→ WHAT YOU HAVE TO DO:
Every record must be transcribed in its entirety, apart from the images, which are to be omitted.

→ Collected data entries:
"""

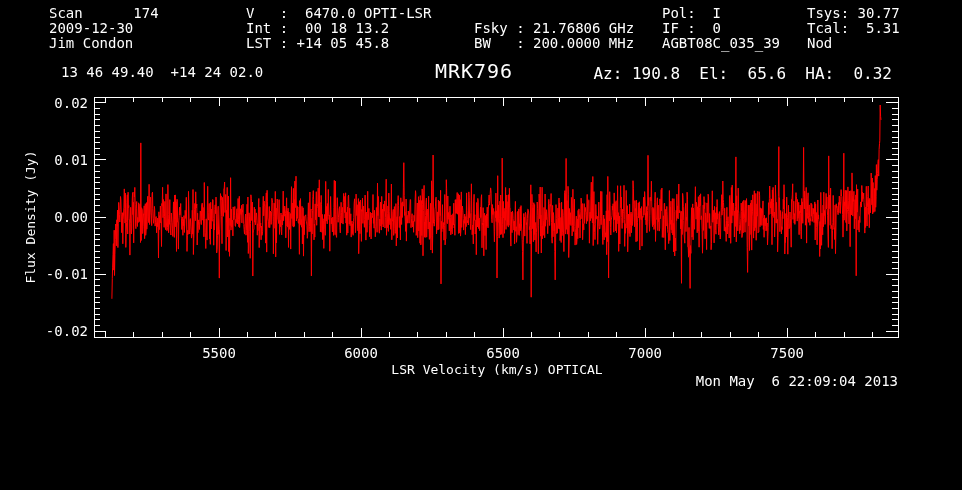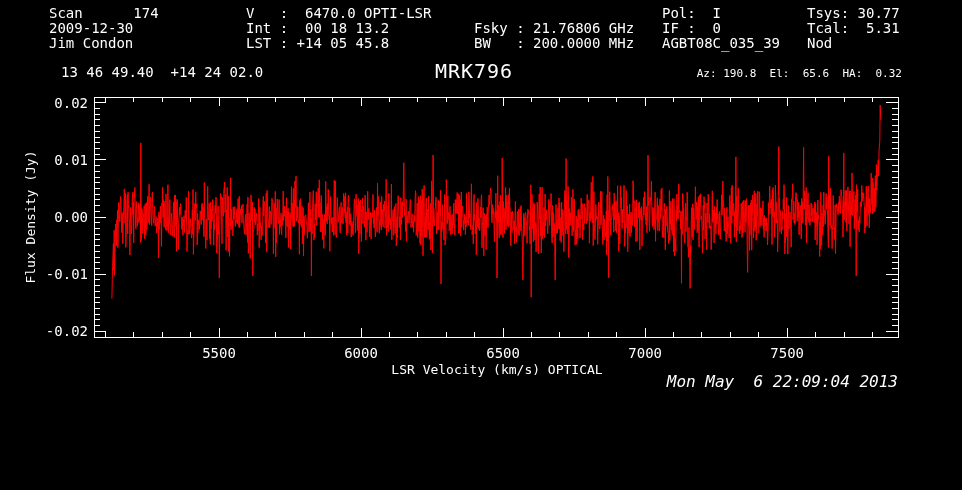"Az: 190.8 El: 65.6 HA:" .pointing { font-size: 11px -> 16px; right: 60px -> 70px }
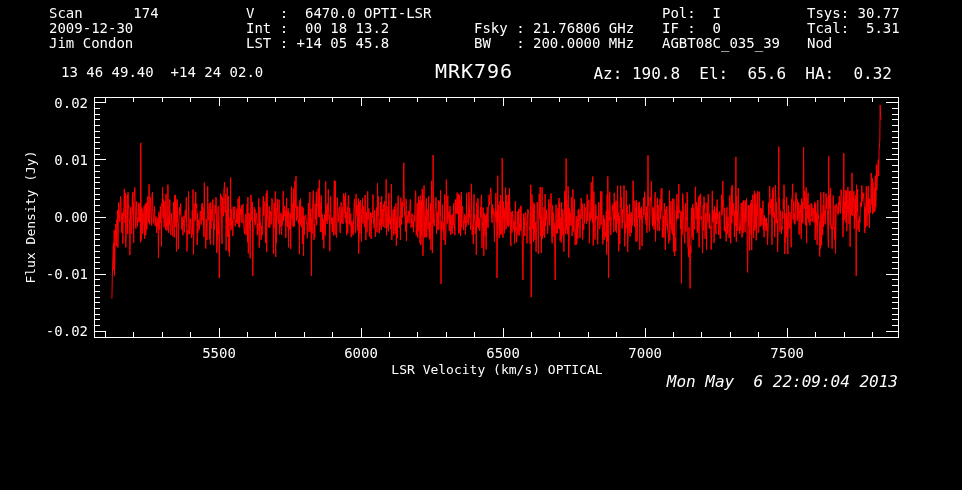"Mon May 6 22:09:04 2013" .stamp { font-size: 16px -> 14px; font-style: italic -> none }
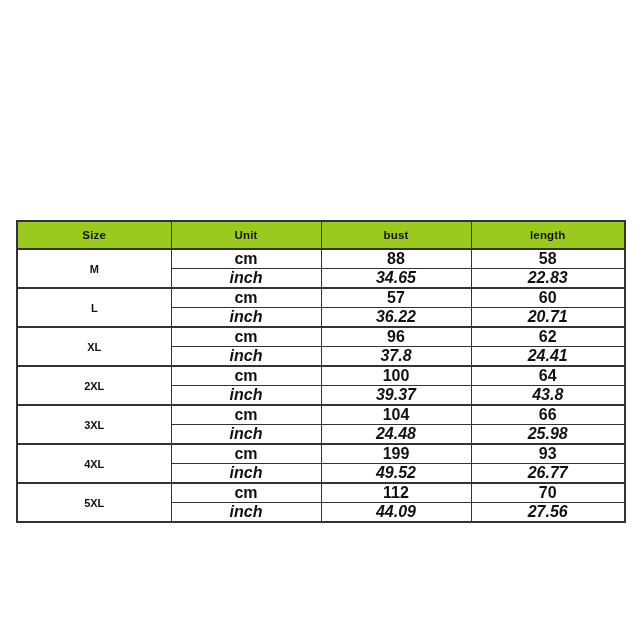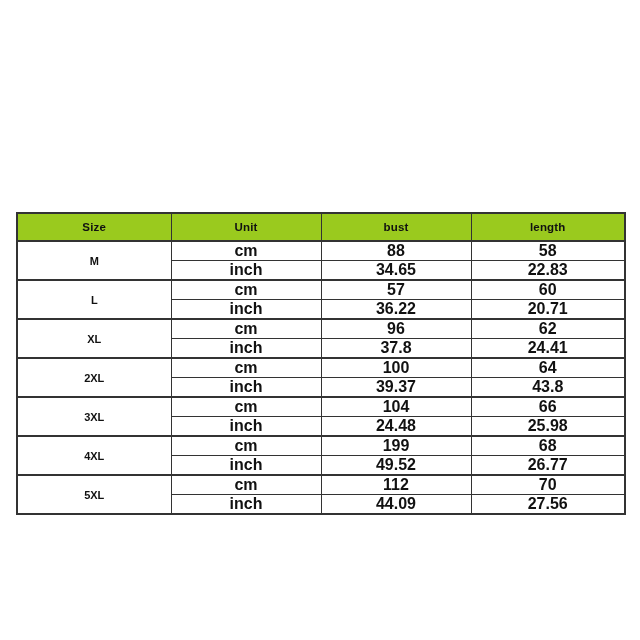"Size" #size-chart { top: 212px -> 220px }
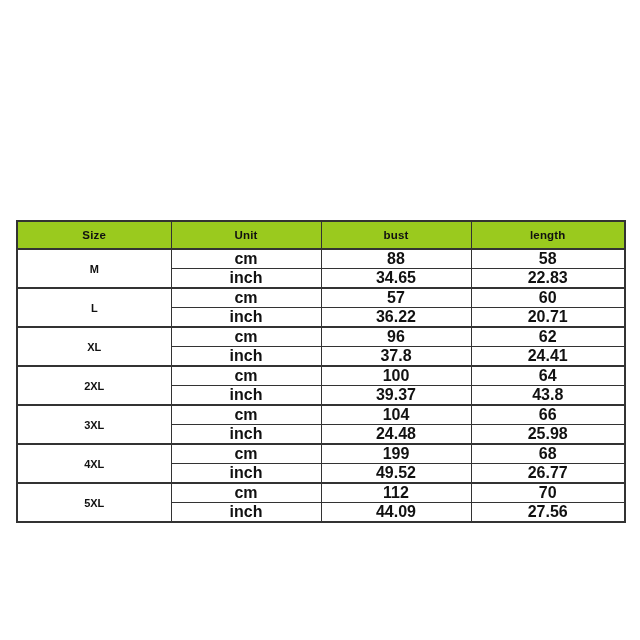"inch" #size-chart tr.row-inch td.group-bottom { font-style: none -> italic }
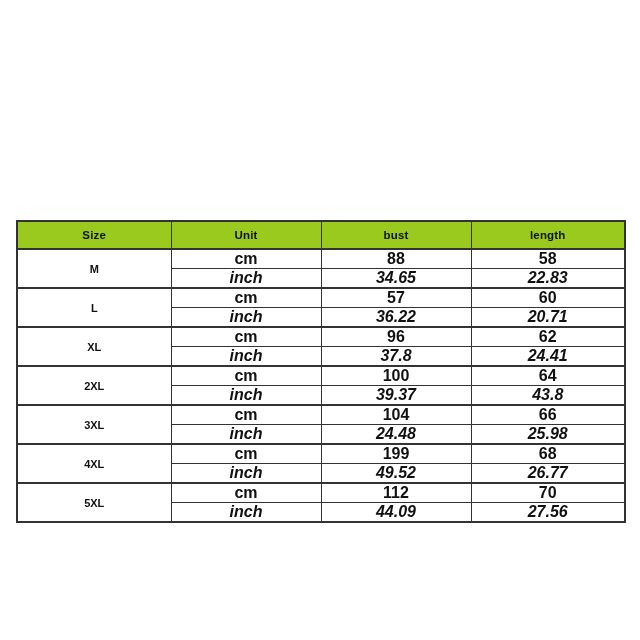"68" td.group-top { text: 68 -> 93 }
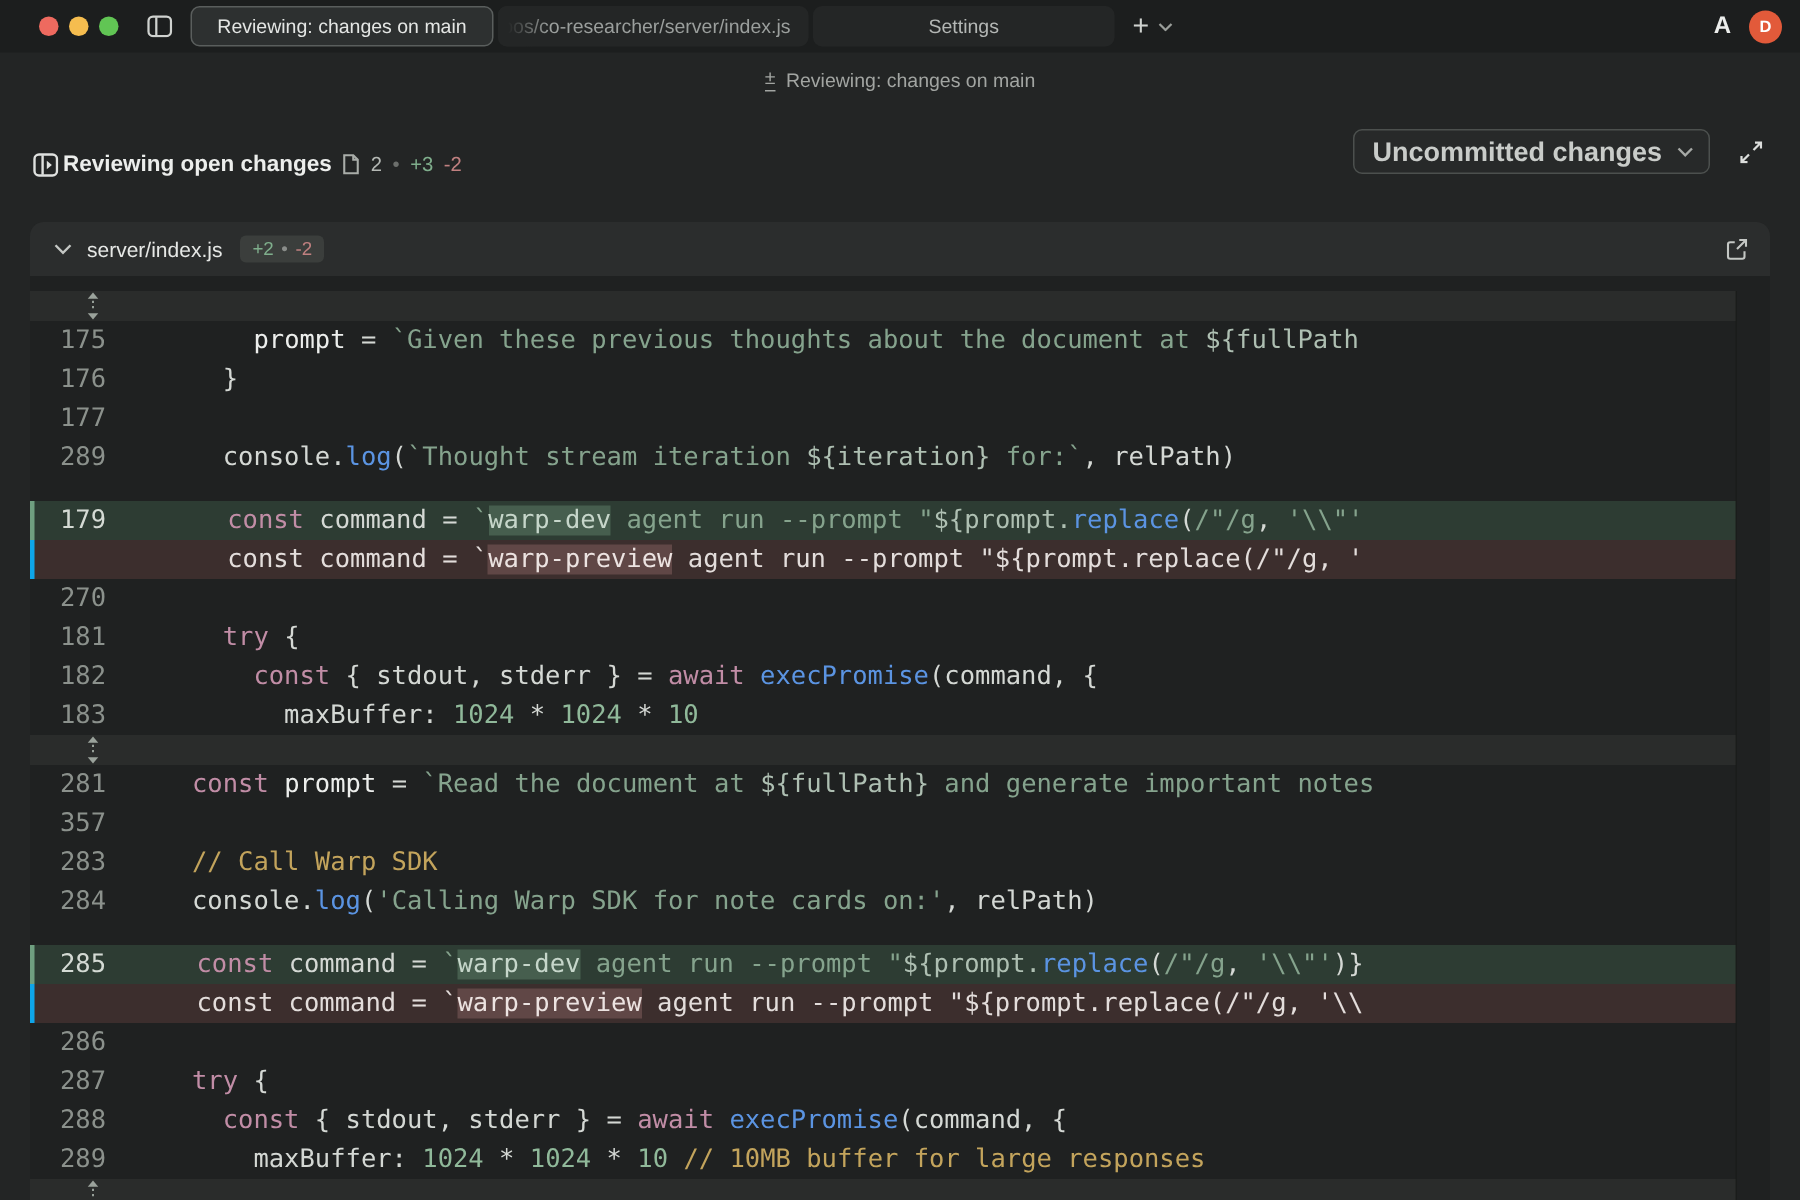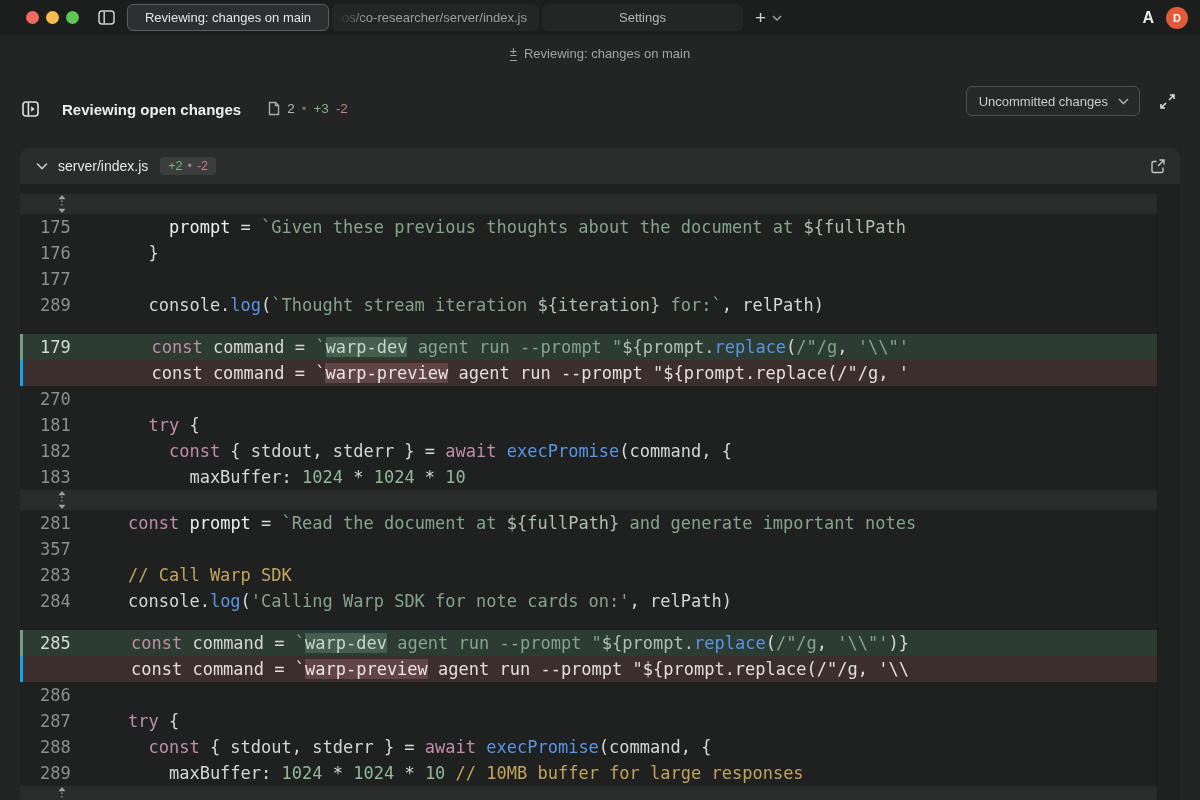"Reviewing open changes" .rh-left { align-items: flex-start -> center; gap: 23px -> 3px }
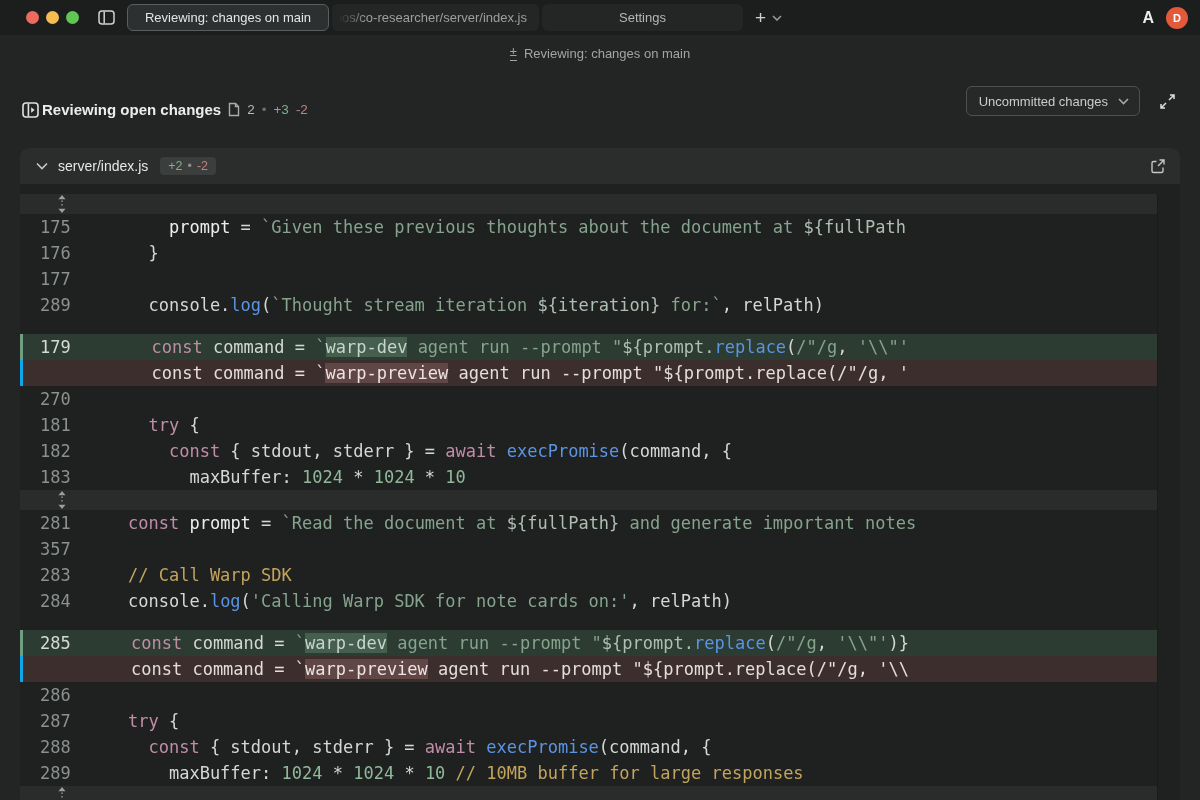"Uncommitted changes" .dropdown { font-size: 13px -> 18px; font-weight: none -> bold }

"""

→ RESPONSE BOX:
"Az: 190.8 El: 65.6 HA:" .pointing { font-size: 11px -> 16px; right: 60px -> 70px }
"Mon May 6 22:09:04 2013" .stamp { font-size: 16px -> 14px; font-style: italic -> none }
"Size" #size-chart { top: 212px -> 220px }
"inch" #size-chart tr.row-inch td.group-bottom { font-style: none -> italic }
"68" td.group-top { text: 68 -> 93 }
"Reviewing open changes" .rh-left { align-items: flex-start -> center; gap: 23px -> 3px }
"Uncommitted changes" .dropdown { font-size: 13px -> 18px; font-weight: none -> bold }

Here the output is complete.